▶ **Information given**:

○ ○ ○ ○

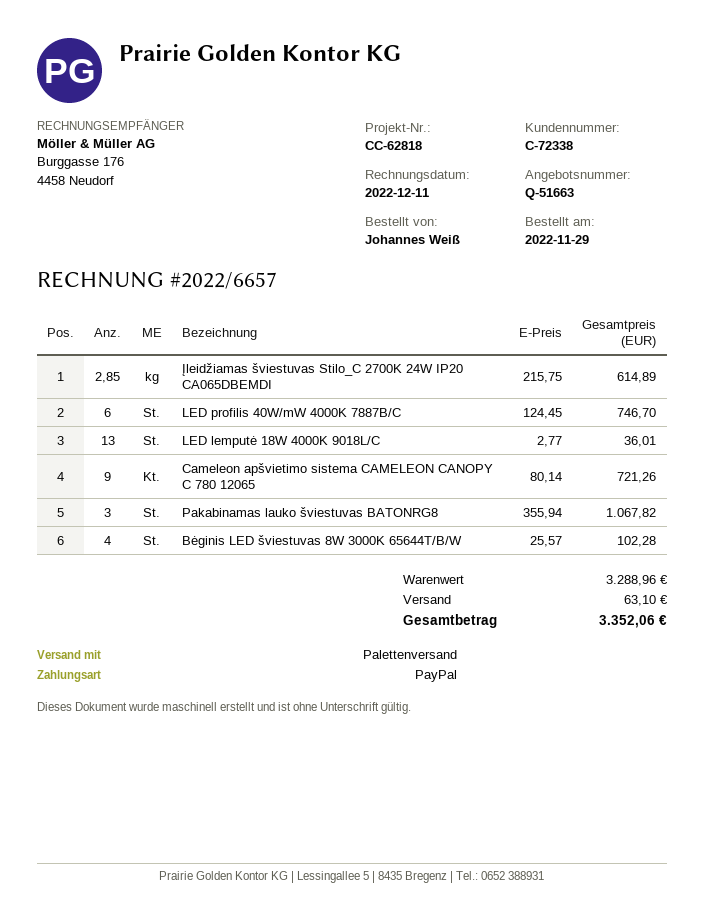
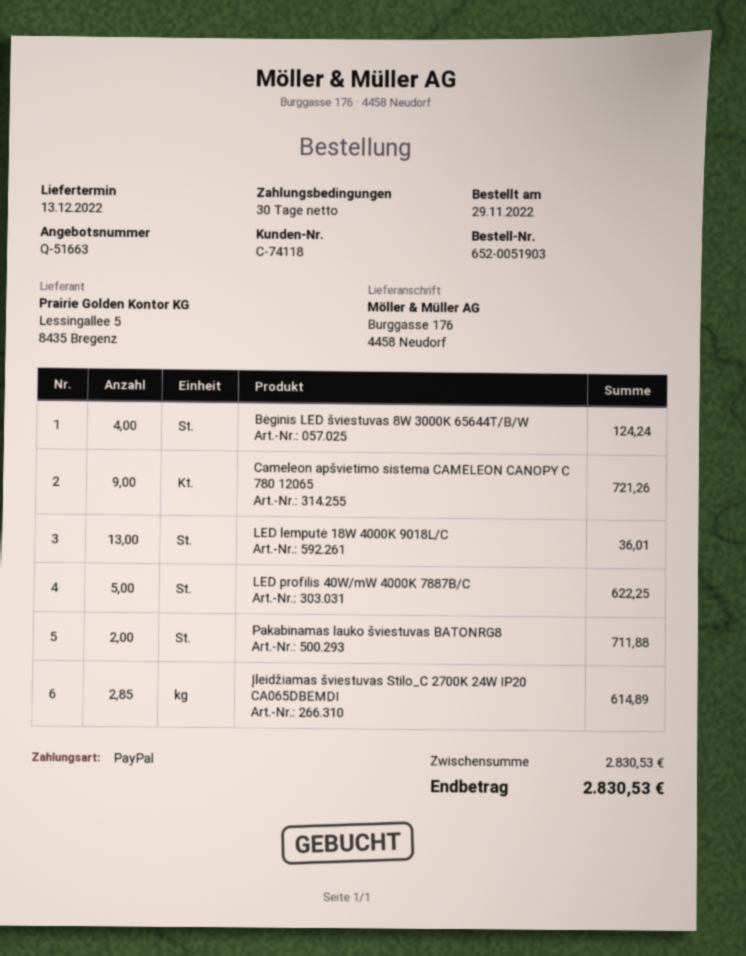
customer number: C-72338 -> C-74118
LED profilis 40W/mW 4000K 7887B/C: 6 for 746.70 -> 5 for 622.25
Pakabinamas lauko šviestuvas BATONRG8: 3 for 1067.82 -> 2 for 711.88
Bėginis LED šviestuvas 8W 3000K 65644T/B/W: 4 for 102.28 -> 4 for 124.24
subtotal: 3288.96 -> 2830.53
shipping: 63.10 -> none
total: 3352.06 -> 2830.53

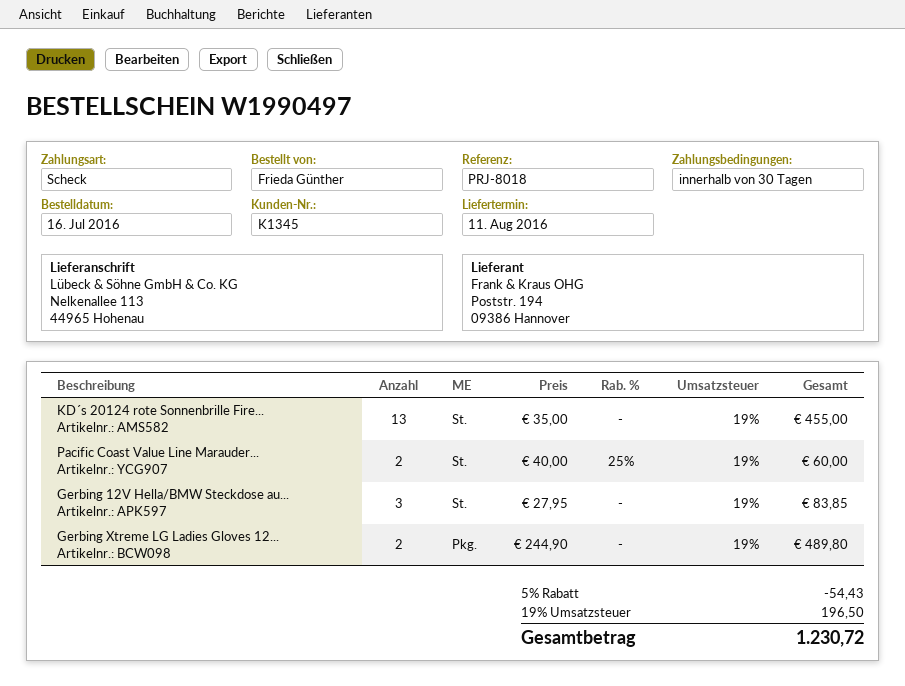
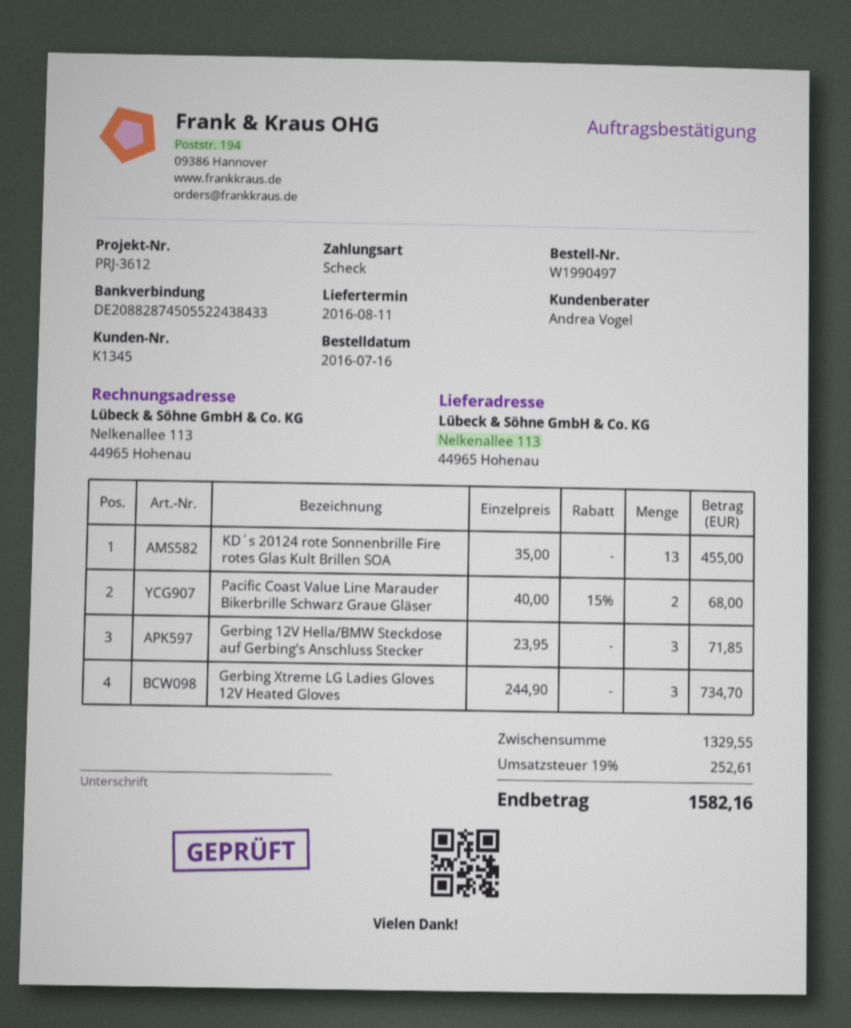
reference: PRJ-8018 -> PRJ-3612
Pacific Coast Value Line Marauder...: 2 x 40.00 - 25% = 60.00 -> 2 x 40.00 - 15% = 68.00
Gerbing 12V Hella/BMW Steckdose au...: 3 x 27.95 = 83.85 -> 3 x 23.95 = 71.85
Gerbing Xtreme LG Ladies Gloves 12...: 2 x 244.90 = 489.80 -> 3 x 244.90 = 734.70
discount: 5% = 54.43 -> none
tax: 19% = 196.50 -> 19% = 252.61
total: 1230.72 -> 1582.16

○ ○ ○ ○

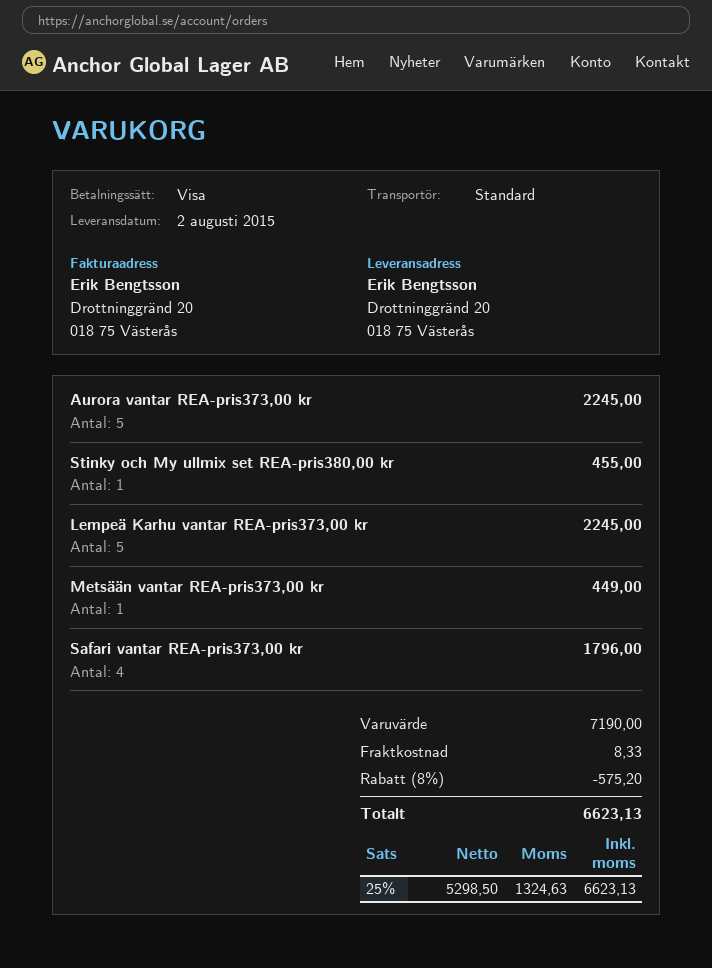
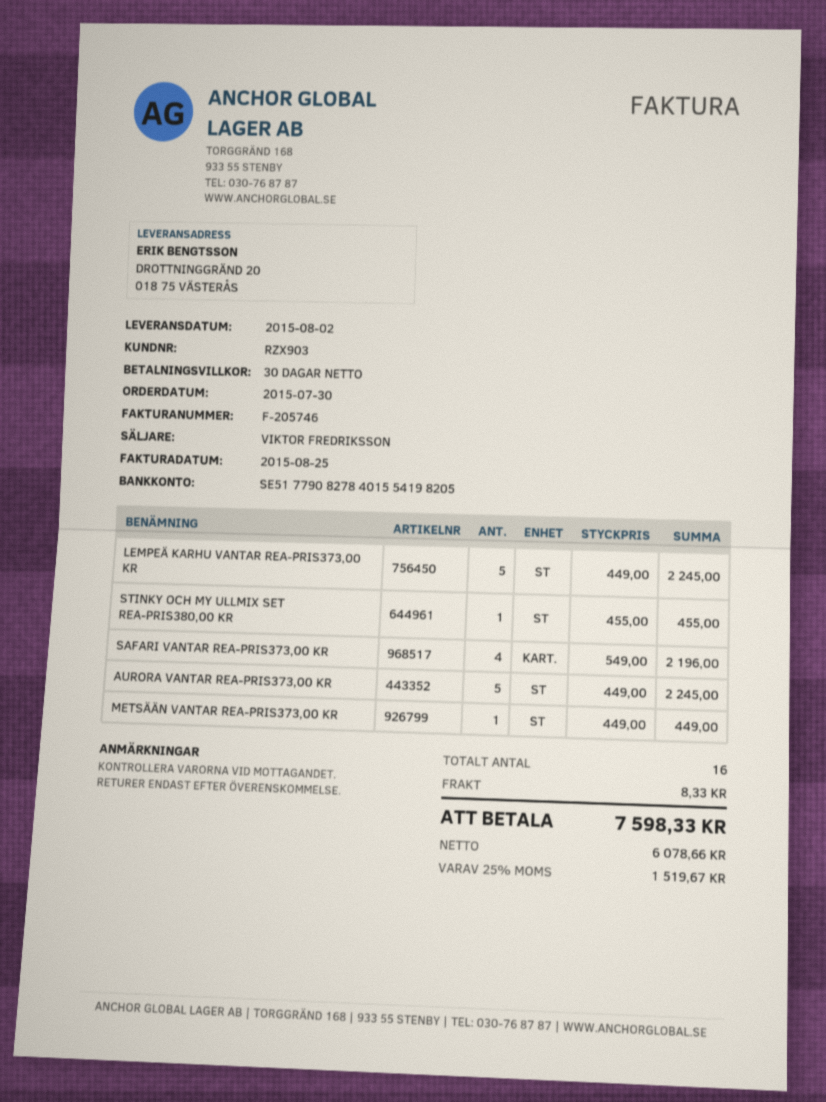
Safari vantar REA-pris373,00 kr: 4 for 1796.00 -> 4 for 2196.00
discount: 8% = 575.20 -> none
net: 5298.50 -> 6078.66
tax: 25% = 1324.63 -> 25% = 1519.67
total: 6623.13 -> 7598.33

○ ○ ○ ○

▶ **What the task requires**:
From the line with "shipping: 63.10 -> none" up to and including the line with "Gerbing 12V Hella/BMW" above, retype every line exactly and nothing more; leave out the pictures.

▶ **Reply**:
shipping: 63.10 -> none
total: 3352.06 -> 2830.53

reference: PRJ-8018 -> PRJ-3612
Pacific Coast Value Line Marauder...: 2 x 40.00 - 25% = 60.00 -> 2 x 40.00 - 15% = 68.00
Gerbing 12V Hella/BMW Steckdose au...: 3 x 27.95 = 83.85 -> 3 x 23.95 = 71.85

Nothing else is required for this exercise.